An academic study credited with wiping a trillion dollars from the value of artificial intelligence stocks this week suggests lawyers are embracing the technology at a personal level - but with little effect on their firm's bottom line. The report*, released by the Massachusetts Institute of Technology's NANDA initiative, reveals that, while most organisations are piloting generative AI, 95% of those projects are achieving zero return. 

The report attributes the 'GenAI Divide' to the fact that AI tools do not learn from experience and integrate poorly with existing workflows. Few businesses have so far been transformed by AI and few human workers displaced. While employees have enthusiastically tried out personal tools such as ChatGPT and Copilot, 'enterprise-grade systems... are being quietly rejected'.

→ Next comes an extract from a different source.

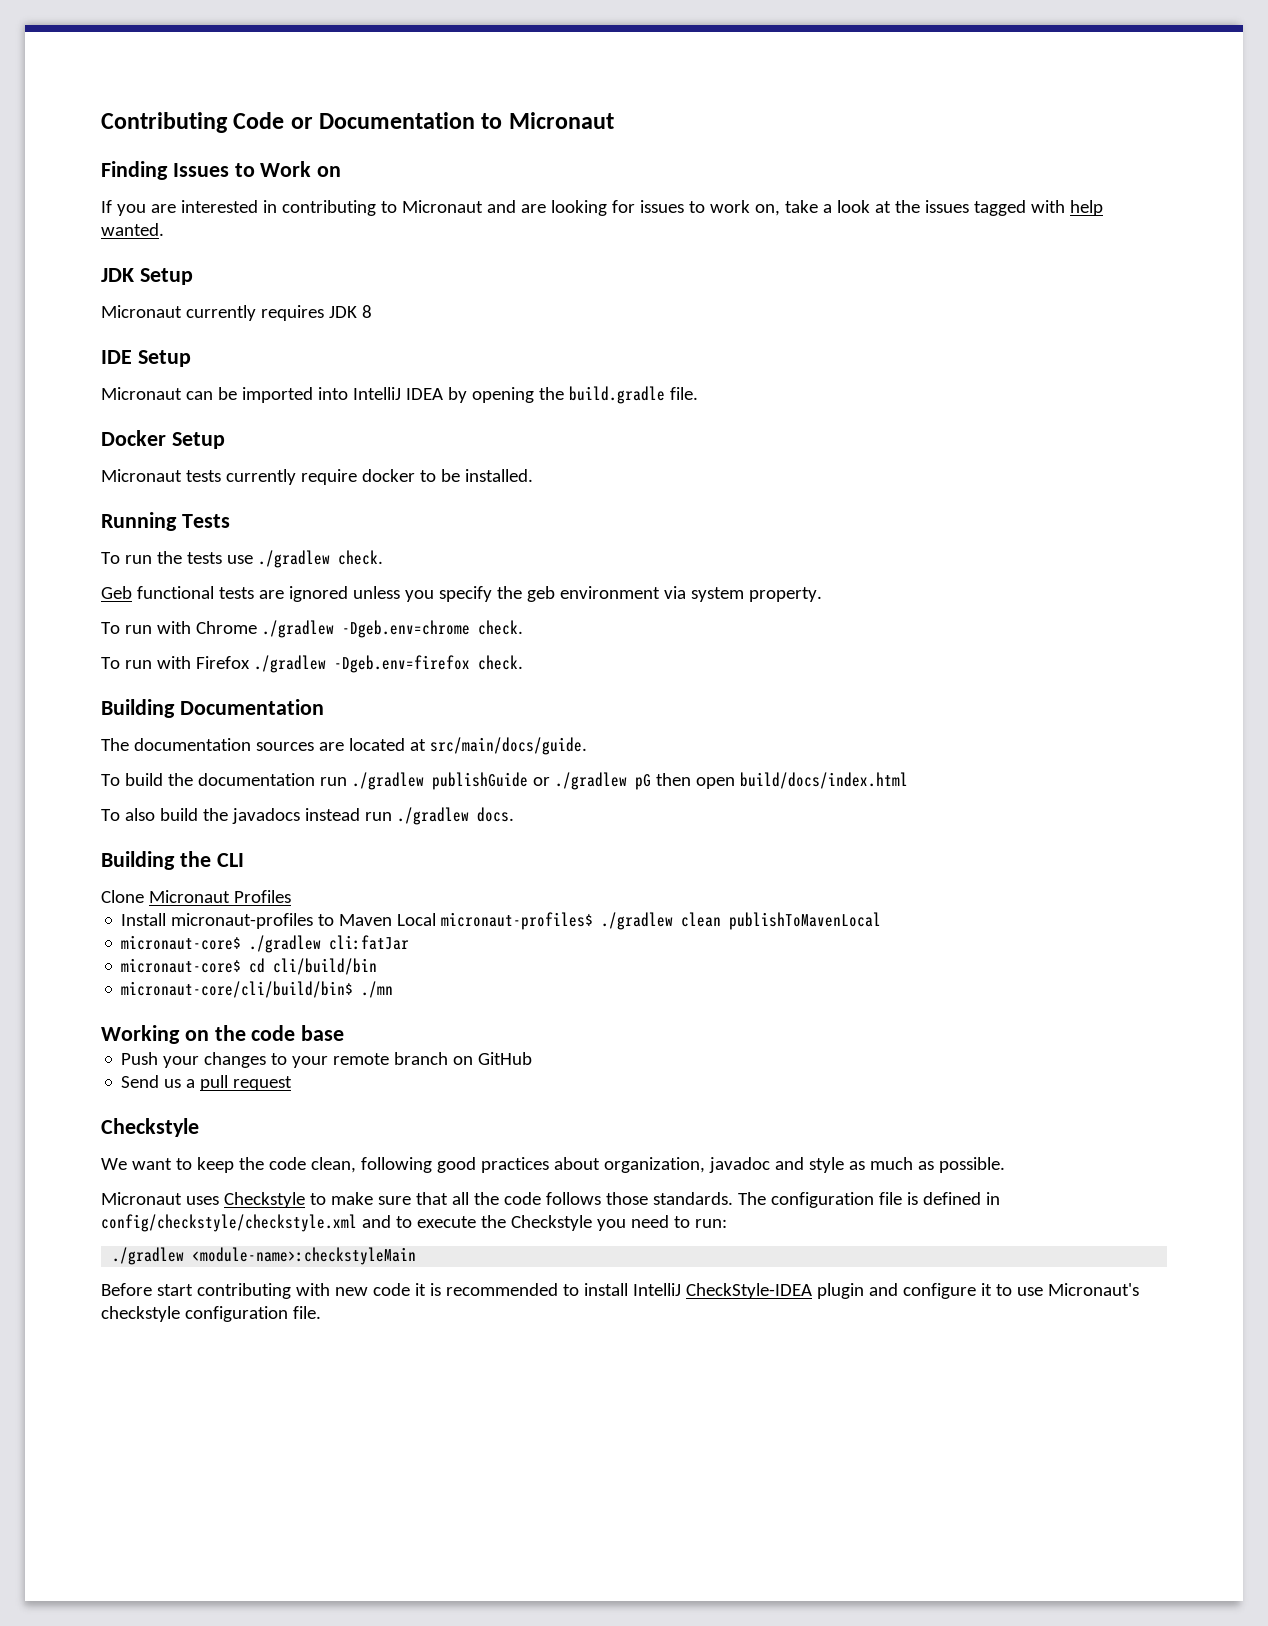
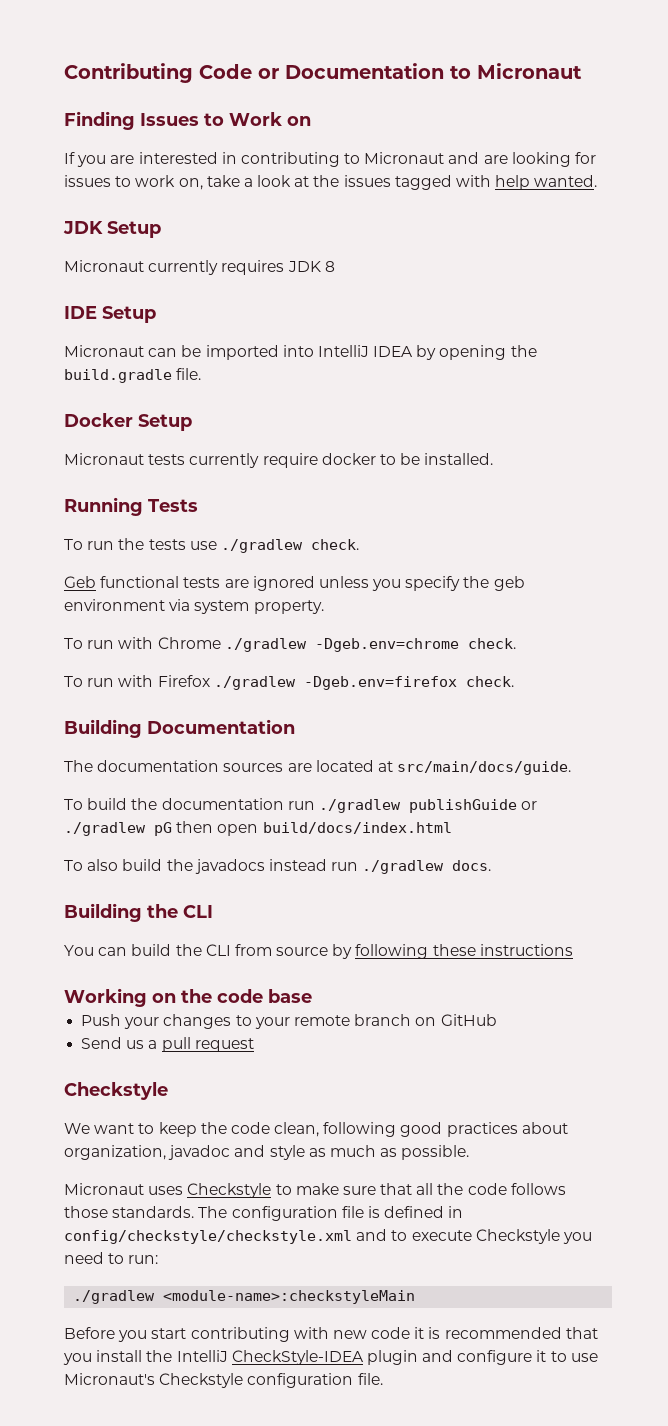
[101,890,291,903] [121,912,882,930] [121,935,410,953] [121,958,378,975] [121,981,394,998] Clone Micronaut Profiles // Install micronaut-profiles to Maven Local micronaut-profiles$ ./gradlew clean publishToMavenLocal // micronaut-core$ ./gradlew cli:fatJar // micronaut-core$ cd cli/build/bin // micronaut-core/cli/build/bin$ ./mn -> [64,944,573,959] You can build the CLI from source by following these instructions
[480,1215,506,1228] the -> (472, 1235) none
(152, 1289) none -> [118,1330,148,1342] you
[562,1283,628,1296] to install -> [565,1327,598,1339] [63,1350,173,1365] that you install the
[101,1306,180,1322] checkstyle -> [159,1373,244,1388] Checkstyle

Technology shares in New York fell sharply following the report's publication amid predictions of a bursting 'AI bubble'. 

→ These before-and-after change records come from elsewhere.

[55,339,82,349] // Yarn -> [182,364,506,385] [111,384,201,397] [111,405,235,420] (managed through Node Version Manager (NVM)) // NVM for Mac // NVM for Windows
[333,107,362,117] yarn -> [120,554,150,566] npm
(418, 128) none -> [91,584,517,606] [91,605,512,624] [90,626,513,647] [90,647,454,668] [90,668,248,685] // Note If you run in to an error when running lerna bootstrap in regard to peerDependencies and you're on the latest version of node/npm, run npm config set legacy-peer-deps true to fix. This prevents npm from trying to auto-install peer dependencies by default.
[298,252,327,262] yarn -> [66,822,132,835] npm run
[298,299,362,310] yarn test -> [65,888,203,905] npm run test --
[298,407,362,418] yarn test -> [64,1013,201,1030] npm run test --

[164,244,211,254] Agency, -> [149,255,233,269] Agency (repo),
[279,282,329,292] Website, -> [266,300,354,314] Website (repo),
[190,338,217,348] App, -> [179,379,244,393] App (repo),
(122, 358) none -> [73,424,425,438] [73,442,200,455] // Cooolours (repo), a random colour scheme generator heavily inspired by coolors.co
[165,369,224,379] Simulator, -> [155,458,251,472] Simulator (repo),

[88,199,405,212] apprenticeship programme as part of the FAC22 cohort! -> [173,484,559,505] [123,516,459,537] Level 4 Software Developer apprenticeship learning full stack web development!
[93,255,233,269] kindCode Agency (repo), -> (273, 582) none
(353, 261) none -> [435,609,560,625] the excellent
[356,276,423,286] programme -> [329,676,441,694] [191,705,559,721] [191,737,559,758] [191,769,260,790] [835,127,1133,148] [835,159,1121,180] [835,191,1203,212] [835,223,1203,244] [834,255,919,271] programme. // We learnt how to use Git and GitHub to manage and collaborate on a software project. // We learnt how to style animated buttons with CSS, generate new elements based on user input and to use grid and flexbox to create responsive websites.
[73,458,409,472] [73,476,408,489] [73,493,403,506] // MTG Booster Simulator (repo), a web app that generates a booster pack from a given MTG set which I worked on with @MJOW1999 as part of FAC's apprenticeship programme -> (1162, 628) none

However the report shows that AI's impact varies sharply by industry. Of the seven sectors covered by the report, professional services comes second only to 'media & telecom' in the extent of disruption attributed to generative AI. Bottom of the table is energy and materials, which has 'near-zero adoption' and 'minimal experimentation'. 

Overall, the report suggests that AI is already transforming work, but not through official channels. 'Our research uncovered a thriving "shadow AI economy" where employees use personal ChatGPT accounts, Claude subscriptions and other consumer tools to automate significant portions of their jobs, often without IT knowledge or approval,' it states. Such use enables 'subtle efficiencies' such as fewer compliance violations, but which are hard to quantify. 

The report quotes a corporate lawyer at a mid-sized enterprise as preferring a $20 per month consumer AI product to the $50,000 specialised contract analysis tool installed by her organisation. 

To close the GenAI Divide, the report suggests focusing on 'narrow but high-value use-cases' integrated into existing workflows. 'Organisations that cross the GenAI Divide discover that return on investment is often highest in ignored functions like operations and finance,' it concludes. 

Research by the LawtechUK initiative suggests 82% of UK lawyers are using or planning to use AI tools, and 78% of large firms already implementing the technology.